0:55 WOOOOOOOOOOOOOOOOOOOOOOOOOOOOOOOO!!!!!!!!!!!!!!! So is this the boring, trappy Devils Caps fans complain about? After corralling a loose puck in the defensive zone, Sestito, Bergfors and Halischuk charge up the ice on a three-on-two, and Halischuk blasts a wrister past a helpless Theodore and in under the crossbar for his first NHL goal. It’s 4-2 Devils.
0:00 We love, love, loved this period. It was as delicious as our dinner, or an NJ Devil colossus made out of cans. And speaking of things we love, love, love, we get an interview with Travis. He’s such a sparkling conversationalist. And when Gel-O asks him how difficult it is to lace a rink-long pass like he did to Zach for the breakaway, Acorns pricelessly flatlines, “It’s pretty easy.”
THIRD PERIOD
Before the puck drops, “Chico Eats!” features Chico making a pastrami sandwich for his younger sister at Hobby’s Delicatessen. He decides to play a prank on her by putting tons of hot sauce on the sandwich. That Chico. He’s such a scamp.
18:30 The phonk??? The Devils get an out-of-thin-air scoring chance thanks to Zubrus making a goofy, “who knew he could do that?” play to elude the Caps defender, but his shot clanks off the inside of the goalpost and ricochets way out to safety. We’re not sure the Devils realize right now that Ovechkin is not playing tonight, which means there isn’t supposed to be any fun in the game.
16:42 WOOOOOOOOOOOOOOOOOOOOOOOOO!!!!!!!!!!!!!!!! None of us are even watching when the Devils score immediately off an offensive zone draw, and when Doc calls the goal, “Cory Murphy!”, Pookie says, “What the?– BOO!” Replay shows Travis winning the draw perfectly back to Murphy, and Murphy firing through a brilliant screen by Patty. And then Doc and Chico inform us that the Devils are the last team in the entire NHL to score five goals in one game. That seems… odd. Well, we’ll take it!
13:01 Morrison takes a crosschecking penalty on Langer, and Langer looks a bit gimpy getting up from the hit. Chico assures us, though, that there’s no way Langer won’t stay in the game, because this is the sort of game guys want to stay in.
11:53 The players aren’t the only ones having fun at The Rawk right now – the fans let rip with a lusty, rafter-rattling “RANGERS SUCK!” Now this is feeling like a good game.
8:34 When the Unseen Hand is brought up in the conversation between Doc and Chico, Pookie suddenly laments that there wasn’t an Unseen Hand can sculpture at the arena tonight.
5:49 Our take on the Devils goaltending tonight is that Marty has been delightful. He’s been playing tons of pucks behind the net, and playing them well. We like when he’s functionally stick-handling and involved in the play like that. It’s like he’s like a trapezoid-hindered third defenseman back there. And that’s our story.
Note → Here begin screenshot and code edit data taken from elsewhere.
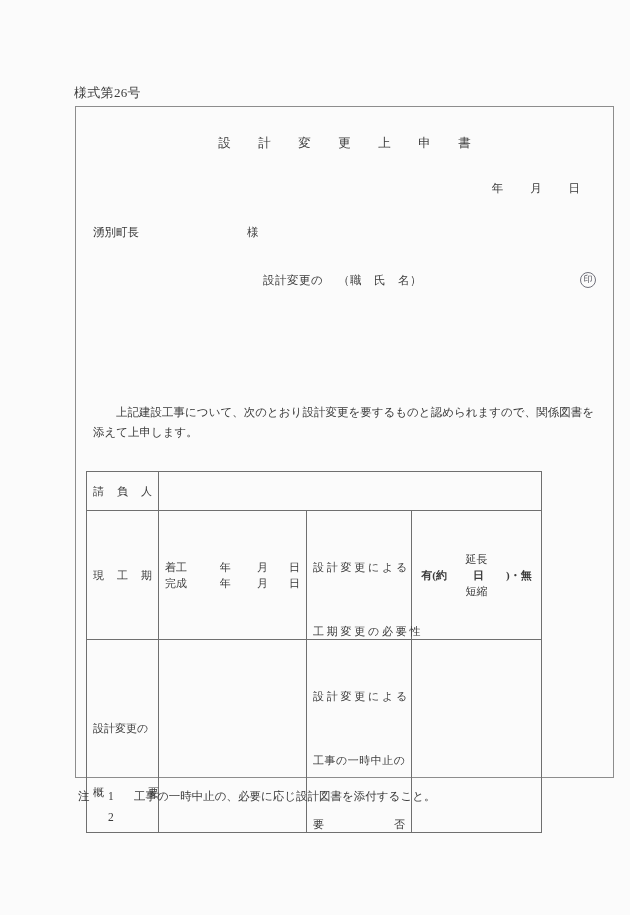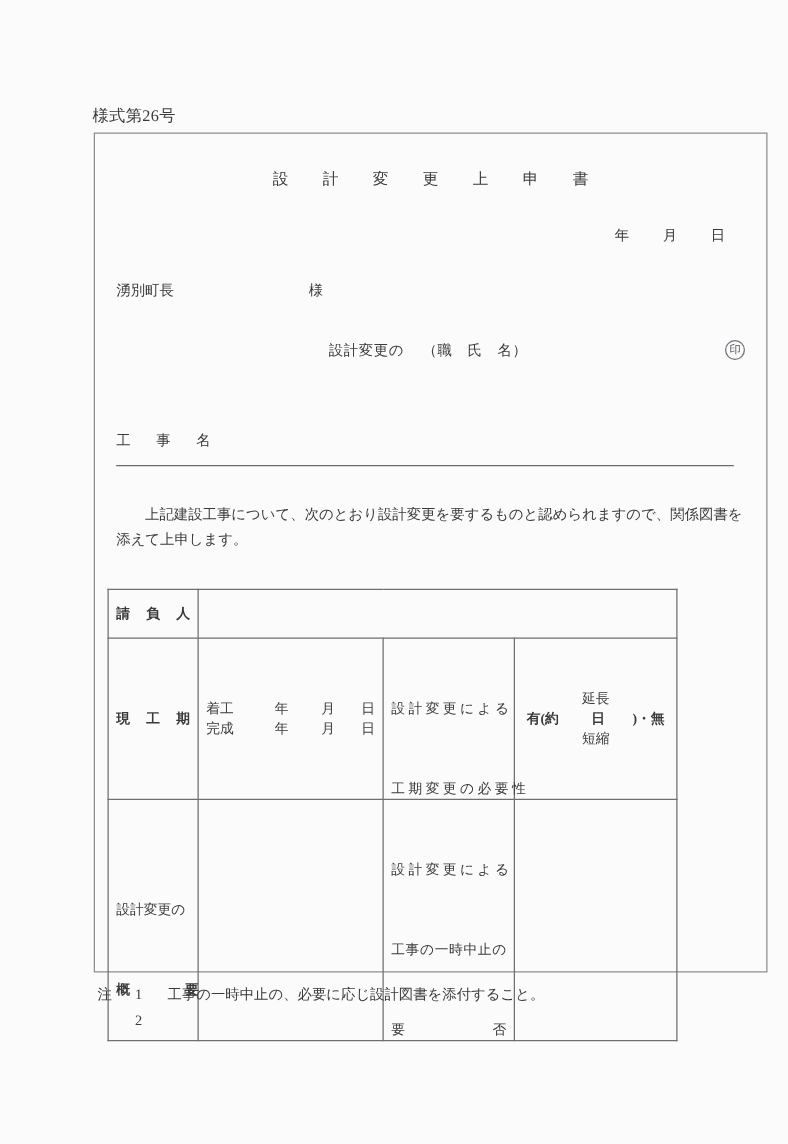--- a/index.html
+++ b/index.html
@@ -153,21 +153,20 @@
     vertical-align: middle;
     line-height: 16px;
   }
   .form-table td.blank { padding: 0; }
 
   
   .lbl {
     text-align: justify;
     text-align-last: justify;
     white-space: nowrap;
-    font-weight: bold;
   }
   .lbl-block { display: block; margin-top: 48px; }
 
   .cell-mid { text-align: left; }
 
   
   .period-row {
     display: flex;
     white-space: nowrap;
   }
@@ -224,24 +223,20 @@
   <div class="addressee">
     <span>湧別町長</span><span class="honorific">様</span>
   </div>
 
   <div class="supervisor">
     <span class="sv-label">設計変更の</span>
     <span class="sv-fields">（職　氏　名）</span>
     <span class="seal-mark">印</span>
   </div>
 
-  <div class="work-name">
-    <div class="wn-label">工　事　名</div>
-    <div class="wn-rule"></div>
-  </div>
 
   <div class="body-text">上記建設工事について、次のとおり設計変更を要するものと認められますので、関係図書を添えて上申します。</div>
 
   <table class="form-table">
     <colgroup>
       <col style="width:72px">
       <col style="width:148px">
       <col style="width:105px">
       <col style="width:130px">
     </colgroup>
4:31 Doc is rambling about some old-tyme game in which one guy (we weren’t paying very close attention at this point) head-butted Guy Lapointe three times in one fight. Chico: “Well, good for Guy Lapointe, hanging in there for three head-butts.”
3:29 Applesauce is now the only Devil without a point this season, and Chico tells us he was joking that if he didn’t score tonight, he was going to open a bagel shop. Pookie: “If he doesn’t score, he should become an airplane mechanic.” Pause. “Oh, a bagel shop. Like zeroes.” (Doc takes this opportunity to tell us that Applesauce’s pug Nellie had been hospitalized recently, but “is now home and wagging her tail”. The action on the ice is, as you can tell from the play-by-play, torrid.)
0:00 WOOOOOOOOOOOOOOOOOOOOOOOOOOOO!!!!!!!!!!!!!!!!!!!!!!!!!! That was a delightful 1,000th regular-season win for the New Jersey Devils! We loved that! And we love our little early-season juggernaut Devils!